A mage’s handbook entitled “Practice Summonings for Apprentices”, that seems to be mostly advice, rules and guidelines on what not to do, rather than how to actually perform a summoning.
A blood spattered medical textbook entitled “The Methods of Locomotion of Minotaurs”
A bound collection of blueprints and architectural sketches entitled “The Temples Built for the Omnipotent Wind Goddess”
A bound collection of stories that aims to dispel the mythos around tales of local adventures and focus on the facts of their tales. It is entitled “An Encyclopedia of the Minor Heroes of the City”
A heavily smudged handbook entitled “A Concise Discussion of the Variants of the Glaive”
A mage’s tome entitled “A Treatise of Evocation”, that seems to be an in-depth contrast and comparison on the varying types of violent magical force that can be applied to a myriad of common creatures and materials. The tome provides conclusions as to which type of destructive magic works best against which objects, as well as situations where alternate types of energy could be efficient. For example, against frozen or extremely wet stones (Including stone building foundations), fire spells can be used to great effect, as the stone cracks and shatters once reaching a certain temperature causing objects around it to take damage as well.

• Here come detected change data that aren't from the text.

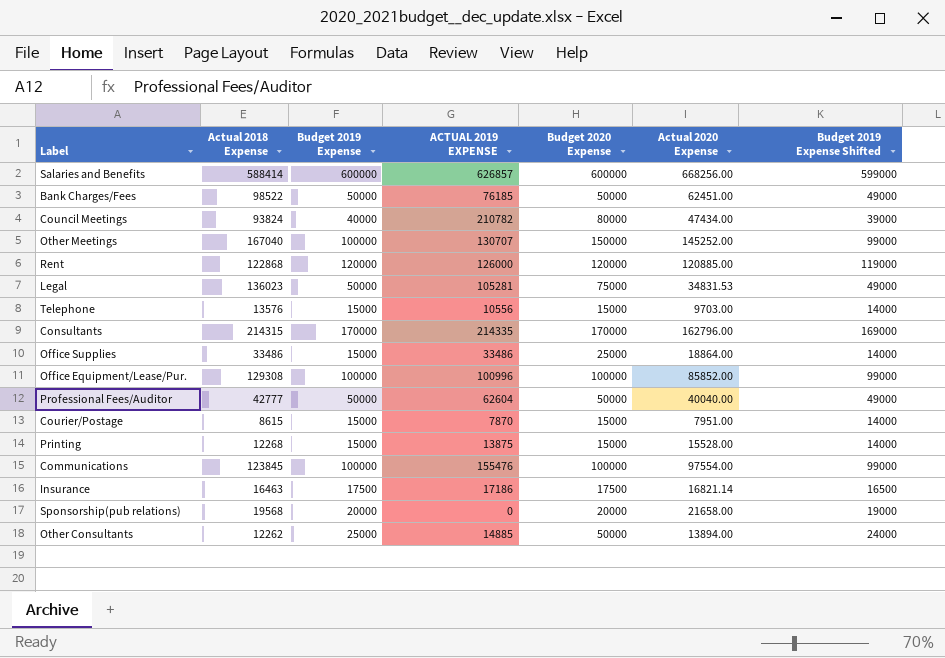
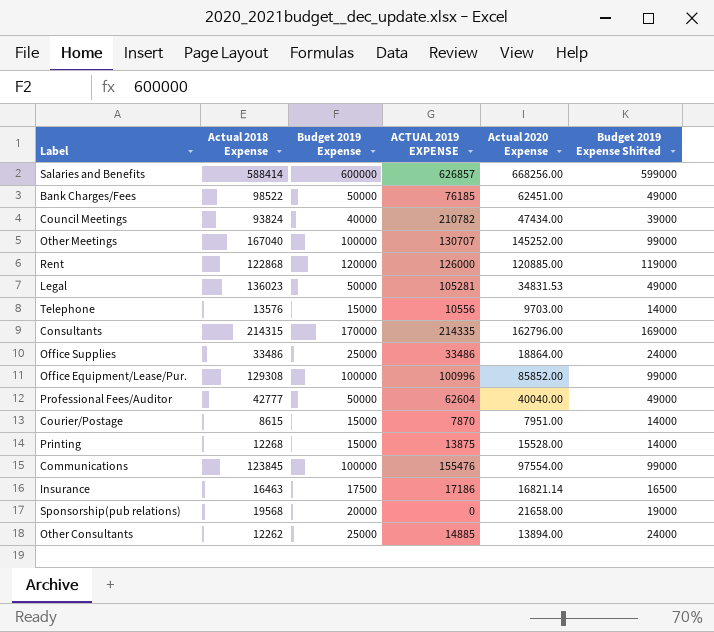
column Budget 2020 Expense | position: 5 -> none
Office Supplies | Budget 2019 Expense: 15000 -> 25000
Office Supplies | Budget 2019 Expense Shifted: 14000 -> 24000

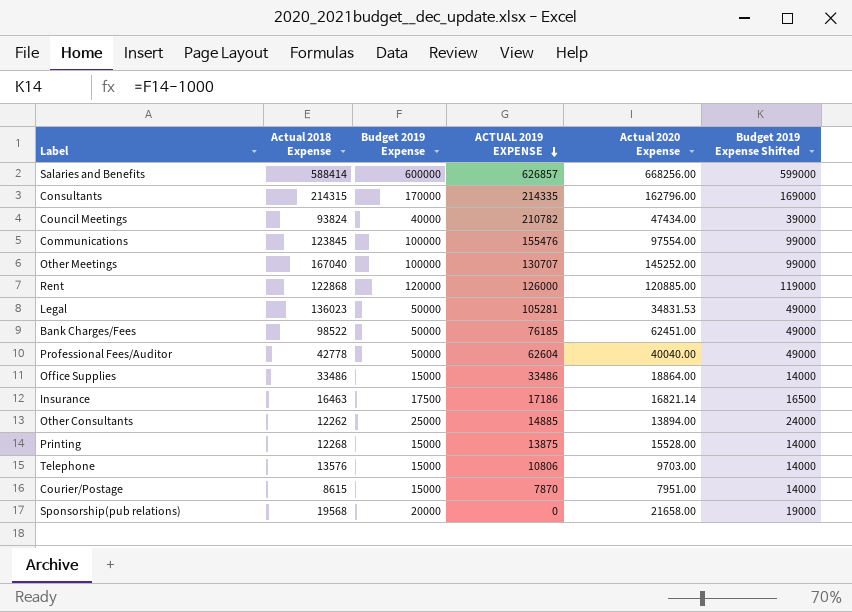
row order: none -> ACTUAL 2019 EXPENSE descending
row Office Equipment/Lease/Pur.: 129308 | 100000 | 100996 | 85852.00 | 99000 -> none
Professional Fees/Auditor | Actual 2018 Expense: 42777 -> 42778
Office Supplies | Budget 2019 Expense: 25000 -> 15000
Office Supplies | Budget 2019 Expense Shifted: 24000 -> 14000
Telephone | ACTUAL 2019 EXPENSE: 10556 -> 10806

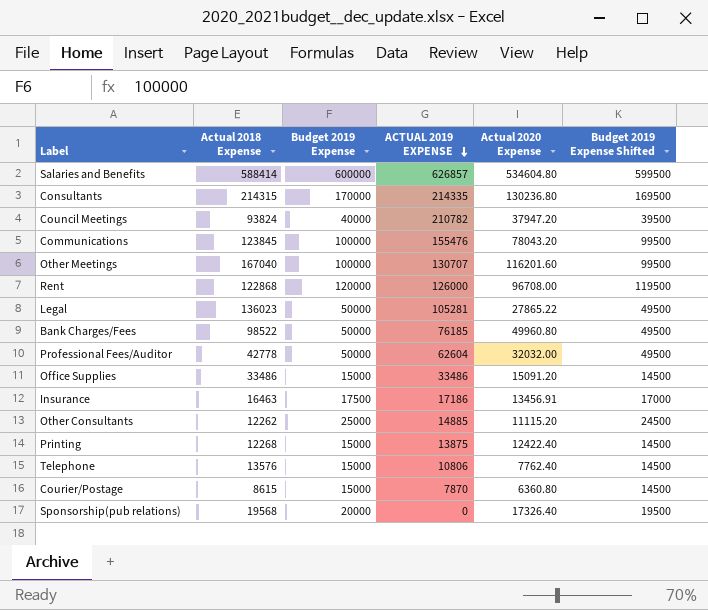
column Budget 2019 Expense Shifted | formula: [Budget 2019 Expense] - 1000 -> [Budget 2019 Expense] - 500
Salaries and Benefits | Actual 2020 Expense: 668256.00 -> 534604.80
Consultants | Actual 2020 Expense: 162796.00 -> 130236.80
Council Meetings | Actual 2020 Expense: 47434.00 -> 37947.20
Communications | Actual 2020 Expense: 97554.00 -> 78043.20
Other Meetings | Actual 2020 Expense: 145252.00 -> 116201.60
Rent | Actual 2020 Expense: 120885.00 -> 96708.00
Legal | Actual 2020 Expense: 34831.53 -> 27865.22
Bank Charges/Fees | Actual 2020 Expense: 62451.00 -> 49960.80
Professional Fees/Auditor | Actual 2020 Expense: 40040.00 -> 32032.00
Office Supplies | Actual 2020 Expense: 18864.00 -> 15091.20
Insurance | Actual 2020 Expense: 16821.14 -> 13456.91
Other Consultants | Actual 2020 Expense: 13894.00 -> 11115.20
Printing | Actual 2020 Expense: 15528.00 -> 12422.40
Telephone | Actual 2020 Expense: 9703.00 -> 7762.40
Courier/Postage | Actual 2020 Expense: 7951.00 -> 6360.80
Sponsorship(pub relations) | Actual 2020 Expense: 21658.00 -> 17326.40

A mage’s tome entitled “The Codex of Basic Abjuration” which explains the methodology behind how protections spells work and how various magic decides what is and is not harmful to the protected creatures. It is apparent that at some point a large amount of work went into creating spells that would protect a creature from being harmed by fire while still allowing them to feel warmth.
A copy of “An Overview of Goblins’ Integument”, bound in what very well be goblin leather.
A quickly and shoddily made handbook entitled “An Examination of the Recent Religious Assassinations of the Kingdom” which weaves a vague and confusing web of conspiracy theories around the deaths.
A bound collection of blueprints and architectural sketches entitled “Sanctuaries of the Spring Goddess”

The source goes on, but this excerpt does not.